The announcement that 60 free open-heart operations will be performed at Parirenyatwa Hospital this year is both a significant leap forward in Zimbabwe’s health facilities, especially the public sector, and a sign that what was almost experimental surgery a couple of years ago is now moving into the routine, although demanding teams of very high-end professionals.
Improvements in what Zimbabwe can do in the medical world must be based on this double, of more and better equipment in hospitals, and of more medical professionals, both the specialists and the support teams they require. Advances come through when all these pieces are in place.
Zimbabwe has for decades had very good training for nurses, technicians and doctors, and has been able to train specialist medical staff without much problem. Keeping them in Zimbabwe has been harder. Of course, in a normal course of events, many young professionals given the opportunity may well want to spend a few years at another hospital in another country to gain further skills and experience, and then return to their own country to use them.
So it has not so much been our young medical professionals leaving the country, as perhaps far too few coming back and instead settling where they went. That is their right, but it has meant a large drain on our medical manpower.
Reforms throughout the system under the Second Republic have helped to ease the brain drain, and these reforms are many. Obviously the transfer of all medical staff to the new Health Services Commission and an upgrade of the old board for health services, has helped to concentrate efforts in the staff lines in public service.
The open heart surgery team needs three specialist surgeons, so that two are available for every operation, plus the anaesthetist, plus the trained surgical nursing staff, and a range of technicians who are operating and maintaining the complex equipment. The retention levels and return levels of such staff are now high enough to assemble such teams.
And we are fortunate that the leaders of the medical profession see it as part of their duty to be available for public work as well as private practice and that they see teaching the next generation of doctors and specialists to be something they have to do, although universities do not overpay their part-time teaching staff who do so much of the hard work of mentoring the next generation in their post-graduate specialist qualifications.
But we have also seen a major upgrade of the public health facilities, the hospitals and clinics, and the access to equipment, consumables and medicines.
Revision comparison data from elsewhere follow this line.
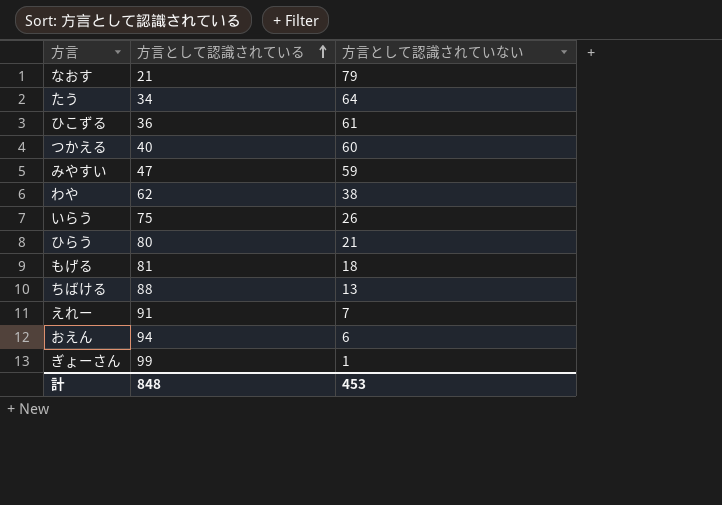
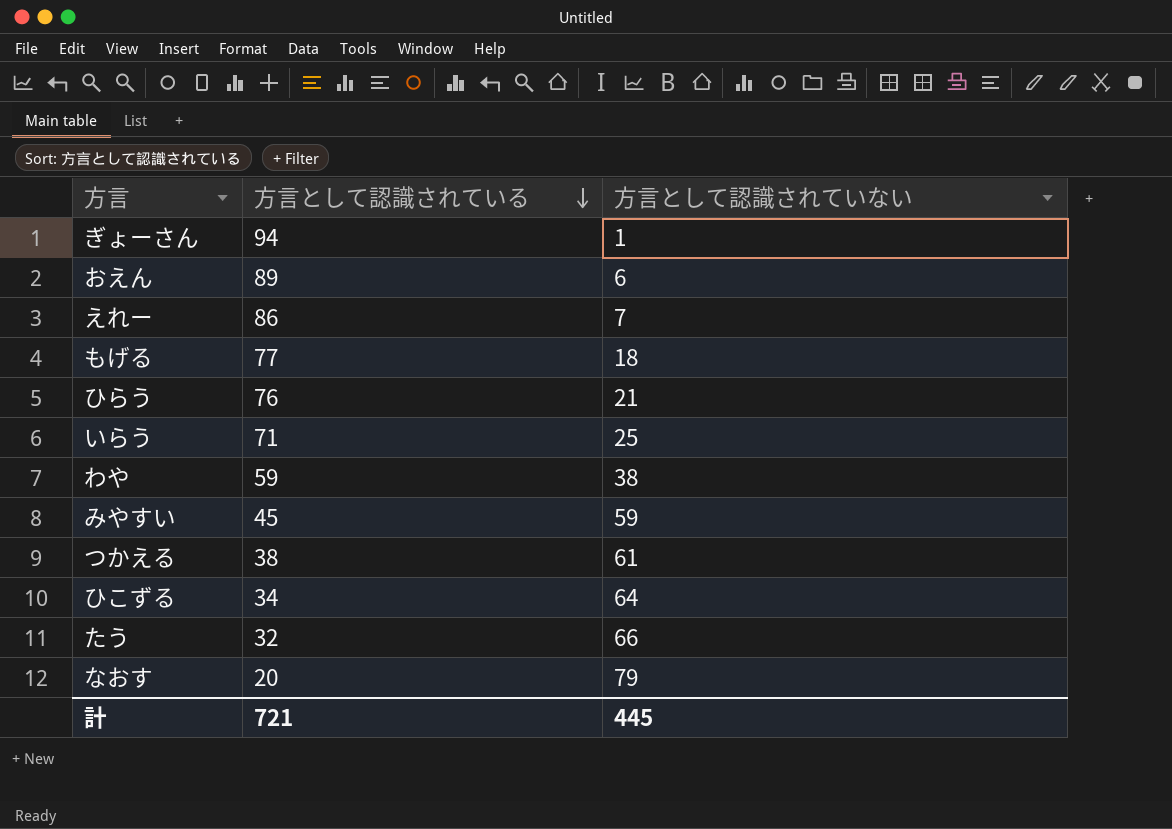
row order: 方言として認識されている ascending -> 方言として認識されている descending
row ちばける: 88 | 13 -> none
ぎょーさん | 方言として認識されている: 99 -> 94
おえん | 方言として認識されている: 94 -> 89
えれー | 方言として認識されている: 91 -> 86
もげる | 方言として認識されている: 81 -> 77
ひらう | 方言として認識されている: 80 -> 76
いらう | 方言として認識されている: 75 -> 71
いらう | 方言として認識されていない: 26 -> 25
わや | 方言として認識されている: 62 -> 59
みやすい | 方言として認識されている: 47 -> 45
つかえる | 方言として認識されている: 40 -> 38
つかえる | 方言として認識されていない: 60 -> 61
ひこずる | 方言として認識されている: 36 -> 34
ひこずる | 方言として認識されていない: 61 -> 64
たう | 方言として認識されている: 34 -> 32
たう | 方言として認識されていない: 64 -> 66
なおす | 方言として認識されている: 21 -> 20
計 | 方言として認識されている: 848 -> 721
計 | 方言として認識されていない: 453 -> 445

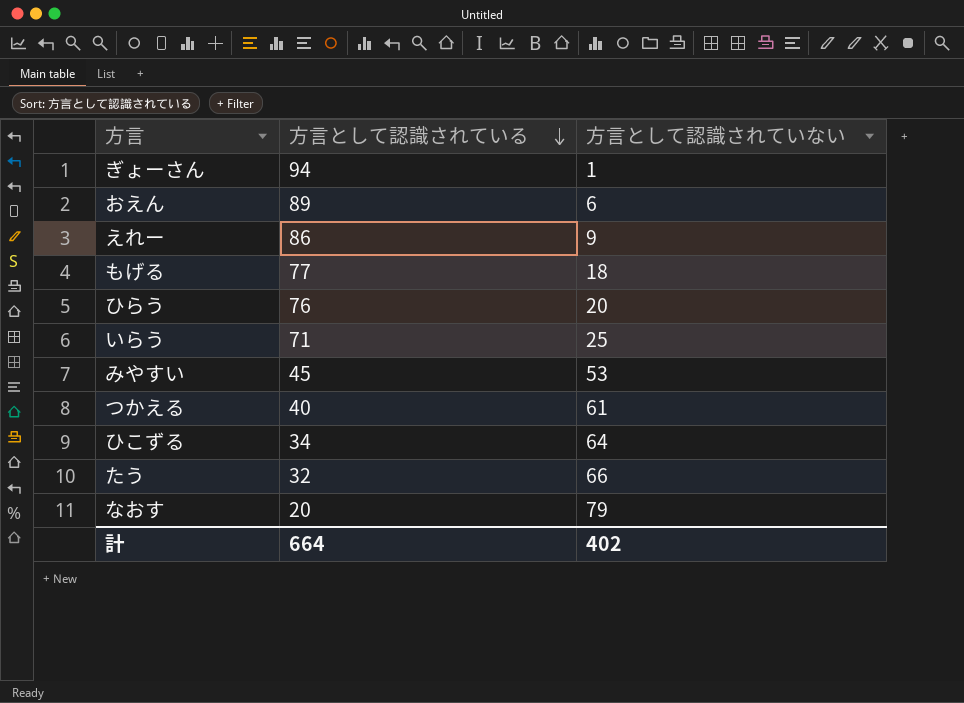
row わや: 59 | 38 -> none
えれー | 方言として認識されていない: 7 -> 9
ひらう | 方言として認識されていない: 21 -> 20
みやすい | 方言として認識されていない: 59 -> 53
つかえる | 方言として認識されている: 38 -> 40
計 | 方言として認識されている: 721 -> 664
計 | 方言として認識されていない: 445 -> 402

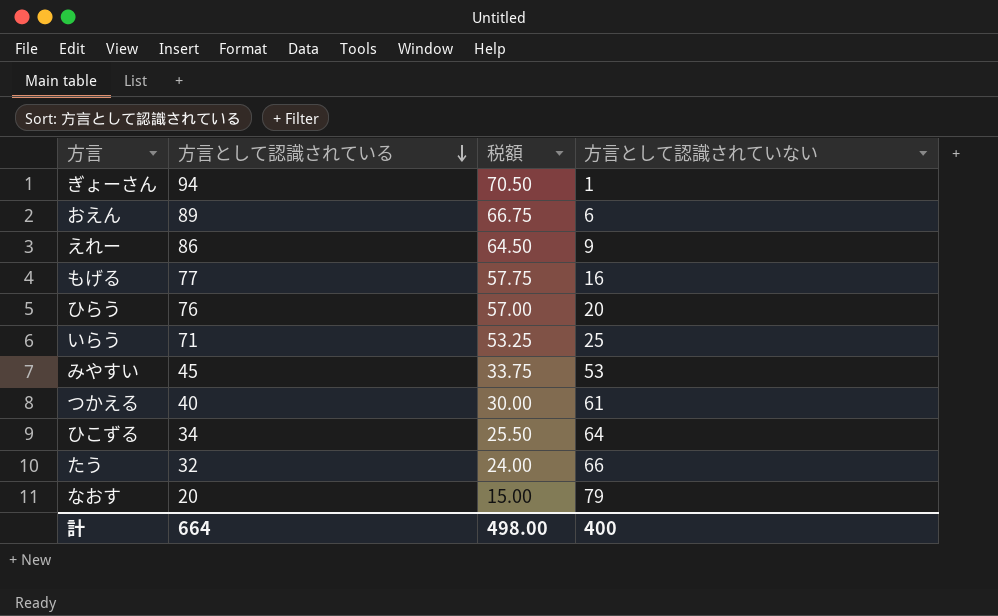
column 税額 | formula: none -> [方言として認識されている] * 0.75
もげる | 方言として認識されていない: 18 -> 16
計 | 方言として認識されていない: 402 -> 400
A few years ago even the most dedicated doctors were almost at the end of their tether because the bare essentials to do their work were simply not there. Some decisive action did make a large difference and then we have been seeing a steady improvement in equipment.
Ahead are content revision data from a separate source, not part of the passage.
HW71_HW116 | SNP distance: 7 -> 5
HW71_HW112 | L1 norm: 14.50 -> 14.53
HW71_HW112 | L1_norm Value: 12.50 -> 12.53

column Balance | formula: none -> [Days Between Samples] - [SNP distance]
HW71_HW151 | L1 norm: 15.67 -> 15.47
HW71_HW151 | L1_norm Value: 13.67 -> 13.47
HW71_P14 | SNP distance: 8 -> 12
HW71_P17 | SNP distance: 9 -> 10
The private health sector, which does tend to grow rapidly in times when there are problems in the public sector, has tended to confirm the upgrade in the public sector. It has remained fairly stable over the last few years as more people are prepared to use public facilities and more top professionals are able to work in them.
We need to remember that some of the most advanced medical work done in Zimbabwe is done in the large referral hospitals and that is where the top specialist teams of doctors, nurses and technicians tend to be based. The separation of conjoined twins, which can now be done in Zimbabwe, was done in a Government hospital as is this fairly large number of free open-heart operations.
Some of the major improvements in the public health sector have been backed by the general private sector and by development partners. A lot of this came through during the Covid-19 pandemic when it was obvious that a lot of work needed to be done on hospitals and clinics, in creating intensive care and isolation units and the like. In other words a major upgrade of facilities.
That was done with everyone working together and with the Ministry of Health and Child Care able to specify exactly what was needed and able to account in detail for everything they received from the Treasury and what they received from donors. Such efficiency encouraged others to come in.
While Covid-19 retreated, those upgraded, repaired and new facilities are still there, and are being put to very good use for all the other medical problems that routinely arise. There are hundreds of medical problems that might end up in intensive care and if the right equipment and trained staff are there, thanks to Covid-19, then they are there for whatever follows.
We can see other signs of high levels of efficiency being routine. When this new polio variant, which everyone thought was extinct, suddenly emerged in central and east Africa, an urgent vaccination programme was organised. WHO and Unicef might well have supplied Zimbabwe’s ration of the new vaccine stocks, knowing they would be put to proper use.
It was interesting to note that the two vaccination doses were each given to more than four million children in just one week each. But when you think about it, what was passed off as a normal operation must have required a lot of work, to make sure that the staff were where they were supposed to be, that they were bringing in the children and that the logistics of getting the vaccine to each point worked.
This upgrade of the public health system, right from the community health workers to the top-end of health professionals, must be maintained with progress every month and every year while what has been done already is properly maintained and continued.